[PATCH v1 0/2] x86, apic: Disable BSP if boot cpu is AP

Thu Oct 18 10:14:49 EDT 2012

On Thu, Oct 18, 2012 at 12:08:05PM +0900, HATAYAMA Daisuke wrote:

[..]
> > Do you have any rough numbers on what kind of speed up we are looking
> > at. IOW, what % of time is gone compressing a filetered dump. On large
> > memory machines, saving huge dump files is anyway not an option due to
> > time it takes. So we need to filter it to bare minimum and after that
> > vmcore size should be reasonable and compression time might not be a
> > big factor. Hence I am curious what kind of gains we are looking at.
> > 
> 
> I did two kinds of benchmark 1) to evaluate how well compression and
> writing dump into multiple disks performs on crash dump and 2) to
> compare three kinds of compression algorhythm --- zlib, lzo and snappy
> --- for use of crash dump.
> 
> >From 1), 4 disks with 4 cpus performs 300 MB/s on compression with
> snappy. 1 hour for 1 TB. But on this benchmark, sample data is
> intentionally randomized enough so data size is not reduced during
> compression, it must be quicker on most of actual dumps. See also
> bench_comp_multi_IO.tar.xz for image of graph.
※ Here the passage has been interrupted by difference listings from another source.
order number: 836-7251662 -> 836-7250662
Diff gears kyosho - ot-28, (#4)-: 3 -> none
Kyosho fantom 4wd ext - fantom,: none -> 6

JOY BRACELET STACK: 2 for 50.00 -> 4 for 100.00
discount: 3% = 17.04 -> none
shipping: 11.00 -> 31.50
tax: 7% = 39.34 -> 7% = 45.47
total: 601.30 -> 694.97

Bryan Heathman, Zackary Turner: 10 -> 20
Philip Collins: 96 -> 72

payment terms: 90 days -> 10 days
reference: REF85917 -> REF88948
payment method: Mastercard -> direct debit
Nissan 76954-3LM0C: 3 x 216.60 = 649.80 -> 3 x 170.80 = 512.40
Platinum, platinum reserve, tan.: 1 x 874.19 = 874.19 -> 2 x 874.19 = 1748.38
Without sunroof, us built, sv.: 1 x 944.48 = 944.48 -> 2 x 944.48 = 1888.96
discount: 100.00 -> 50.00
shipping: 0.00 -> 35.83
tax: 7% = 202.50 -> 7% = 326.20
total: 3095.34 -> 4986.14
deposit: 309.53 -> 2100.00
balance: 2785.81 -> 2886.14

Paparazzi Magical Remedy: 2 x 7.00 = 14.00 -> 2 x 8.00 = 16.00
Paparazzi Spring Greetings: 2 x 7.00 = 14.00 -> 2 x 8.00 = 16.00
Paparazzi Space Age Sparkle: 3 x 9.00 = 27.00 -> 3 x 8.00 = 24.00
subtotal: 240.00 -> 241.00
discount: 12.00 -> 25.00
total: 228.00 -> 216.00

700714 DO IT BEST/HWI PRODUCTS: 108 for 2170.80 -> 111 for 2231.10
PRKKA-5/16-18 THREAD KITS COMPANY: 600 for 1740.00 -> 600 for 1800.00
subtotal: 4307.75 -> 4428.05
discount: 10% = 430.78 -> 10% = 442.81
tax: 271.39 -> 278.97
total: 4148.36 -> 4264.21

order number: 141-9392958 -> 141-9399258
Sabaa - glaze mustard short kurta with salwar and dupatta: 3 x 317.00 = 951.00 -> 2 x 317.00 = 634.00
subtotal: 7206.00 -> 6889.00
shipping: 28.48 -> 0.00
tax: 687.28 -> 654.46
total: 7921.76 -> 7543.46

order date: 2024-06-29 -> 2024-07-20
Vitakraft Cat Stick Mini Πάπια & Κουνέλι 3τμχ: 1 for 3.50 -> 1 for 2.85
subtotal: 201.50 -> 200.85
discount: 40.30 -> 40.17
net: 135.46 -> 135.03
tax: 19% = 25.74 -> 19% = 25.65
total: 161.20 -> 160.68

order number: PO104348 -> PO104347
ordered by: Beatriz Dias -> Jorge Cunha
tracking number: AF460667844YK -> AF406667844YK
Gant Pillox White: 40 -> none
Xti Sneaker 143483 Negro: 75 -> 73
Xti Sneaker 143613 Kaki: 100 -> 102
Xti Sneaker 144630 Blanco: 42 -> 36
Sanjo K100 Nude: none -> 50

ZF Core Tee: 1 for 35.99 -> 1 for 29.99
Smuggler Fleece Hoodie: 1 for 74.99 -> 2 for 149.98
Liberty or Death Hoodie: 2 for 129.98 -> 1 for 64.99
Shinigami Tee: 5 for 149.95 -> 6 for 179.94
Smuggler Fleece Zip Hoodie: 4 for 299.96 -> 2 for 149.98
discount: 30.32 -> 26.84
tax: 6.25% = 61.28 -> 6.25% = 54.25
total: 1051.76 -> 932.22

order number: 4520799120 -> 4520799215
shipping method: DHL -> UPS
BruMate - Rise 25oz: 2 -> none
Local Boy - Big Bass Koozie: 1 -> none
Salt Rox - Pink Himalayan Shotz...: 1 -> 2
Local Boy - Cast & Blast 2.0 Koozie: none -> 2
Ok, I looked at the graphs. So somehow you seem to be dumping to multiple
disks. How do you do that? Are these disks in some stripe configuration
or they are JBOD and you have written special programs to dump a
particular section of memory to a specific disk to achieve parallelism?

Looking at your graphs, 1 cpu can keep up with 4 disks and achieve
300MB/s and after that it looks like cpu saturates. Adding more disks
with 1 cpu does not help. But increasing number of cpus can keep up
with increasing number of disks and you achieve 800MB/s. Sounds good.

> 
> In the future, I'm going to do this benchmark again using quicker SSD
> disks if I get them.
> 
> >From 2), zlib, used when doing makedumpfile -c, turns out to be too
> slow to use it for crash dump. lzo and snappy is quick and relatively
> as good compression ratio as zlib. In particular, snappy speed is
> stable on any ratio of randomized part. See also
> bench_compare_zlib_lzo_snappy.tar.xz for image of graph.
> 
> BTW, makedumpfile has already supported lzo since v1.4.4 and is going
> to support snappy on v1.5.1.
> 
> OTOH, we have some requirements where we cannot use filtering.
> Examples are:
> 
> - high-availability cluster system where application triggers crash
>   dump to switch the active node to inactive node quickly. We retrieve
>   the application image as process core dump later and analize it. We
>   cannot filter user-space memory.

Do you have to really crash the node to take it offline? There should
be other ways to do this? If you are analyzing application performance
issues, why should you crash kernel and capture the whole crash dump.
There should be other ways to debug applications?

> 
> - On qemu/kvm environment, we sometimes face a complicated bug caused
>   by interaction between guest and host.
> 
>   For example, previously, there was a bug causing guest machine to
>   hang, where IO scheduler handled guest's request as wrongly lower
>   request than the actual one and guest was waiting for IO completion
>   endlessly, repeating VMenter-VMexit forever.
> 
>   To address such kind of bug, we first reproduce the bug, get host's
>   crash dump to capture the situation, and then analyze the bug by
>   investigating the situation from both host's and guest's views. On
>   the bug above, we saw guest machine was waiting for IO, and we could
>   resolve the issue relatively quickly. For this kind of complicated
>   bug relevant to qemu/kvm, both host and guest views are very
>   helpful.
> 
>   guest image is in user-space memory, qemu process, and again we
>   cannot filter user-space memory.

Instead of capturing the dump of whole memory, isn't it more efficient
to capture the crash dump of VM in question and then if need be just
take filtered crash dump of host kernel. 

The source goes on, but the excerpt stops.